▶ Exercise materials:
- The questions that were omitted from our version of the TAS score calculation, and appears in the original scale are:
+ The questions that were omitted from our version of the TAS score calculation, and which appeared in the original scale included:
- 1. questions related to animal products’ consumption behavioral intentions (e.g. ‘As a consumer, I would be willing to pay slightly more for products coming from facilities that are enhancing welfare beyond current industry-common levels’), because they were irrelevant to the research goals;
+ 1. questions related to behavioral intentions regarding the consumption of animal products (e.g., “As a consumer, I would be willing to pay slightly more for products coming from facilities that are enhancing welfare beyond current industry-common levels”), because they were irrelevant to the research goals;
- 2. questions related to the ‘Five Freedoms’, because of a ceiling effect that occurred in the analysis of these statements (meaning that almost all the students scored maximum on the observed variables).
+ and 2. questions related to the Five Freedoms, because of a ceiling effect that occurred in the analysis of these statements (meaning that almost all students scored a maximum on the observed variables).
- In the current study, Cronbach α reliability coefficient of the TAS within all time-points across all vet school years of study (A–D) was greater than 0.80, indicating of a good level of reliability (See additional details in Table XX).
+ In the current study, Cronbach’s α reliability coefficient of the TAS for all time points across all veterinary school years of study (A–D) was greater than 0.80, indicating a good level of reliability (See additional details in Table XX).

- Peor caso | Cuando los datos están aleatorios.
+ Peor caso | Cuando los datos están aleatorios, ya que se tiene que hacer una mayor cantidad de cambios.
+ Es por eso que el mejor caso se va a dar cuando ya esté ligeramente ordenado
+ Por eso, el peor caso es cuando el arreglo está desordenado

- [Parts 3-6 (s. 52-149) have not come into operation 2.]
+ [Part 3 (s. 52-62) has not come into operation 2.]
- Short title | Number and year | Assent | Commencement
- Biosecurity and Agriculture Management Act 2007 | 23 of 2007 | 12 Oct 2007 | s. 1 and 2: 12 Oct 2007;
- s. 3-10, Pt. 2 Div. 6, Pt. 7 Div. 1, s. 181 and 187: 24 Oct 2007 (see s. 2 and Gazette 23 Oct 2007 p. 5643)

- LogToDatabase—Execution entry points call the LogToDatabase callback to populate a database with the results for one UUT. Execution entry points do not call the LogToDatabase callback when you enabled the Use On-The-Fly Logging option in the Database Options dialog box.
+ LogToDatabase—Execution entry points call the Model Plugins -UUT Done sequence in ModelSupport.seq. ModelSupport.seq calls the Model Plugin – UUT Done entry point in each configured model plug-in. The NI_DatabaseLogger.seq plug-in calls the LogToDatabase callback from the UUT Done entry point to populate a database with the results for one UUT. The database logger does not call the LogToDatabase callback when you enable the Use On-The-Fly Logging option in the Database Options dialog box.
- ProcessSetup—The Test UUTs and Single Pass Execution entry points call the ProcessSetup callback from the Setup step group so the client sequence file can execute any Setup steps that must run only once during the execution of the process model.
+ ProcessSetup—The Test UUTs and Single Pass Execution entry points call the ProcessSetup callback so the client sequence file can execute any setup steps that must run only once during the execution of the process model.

▶ Task statement: What you return must be the lines above that run from the line with "esté ligeramente ordenado" to the line with "- Biosecurity and", inclusive, each copied exactly.

▶ Solved problem:
+ Es por eso que el mejor caso se va a dar cuando ya esté ligeramente ordenado
+ Por eso, el peor caso es cuando el arreglo está desordenado

- [Parts 3-6 (s. 52-149) have not come into operation 2.]
+ [Part 3 (s. 52-62) has not come into operation 2.]
- Short title | Number and year | Assent | Commencement
- Biosecurity and Agriculture Management Act 2007 | 23 of 2007 | 12 Oct 2007 | s. 1 and 2: 12 Oct 2007;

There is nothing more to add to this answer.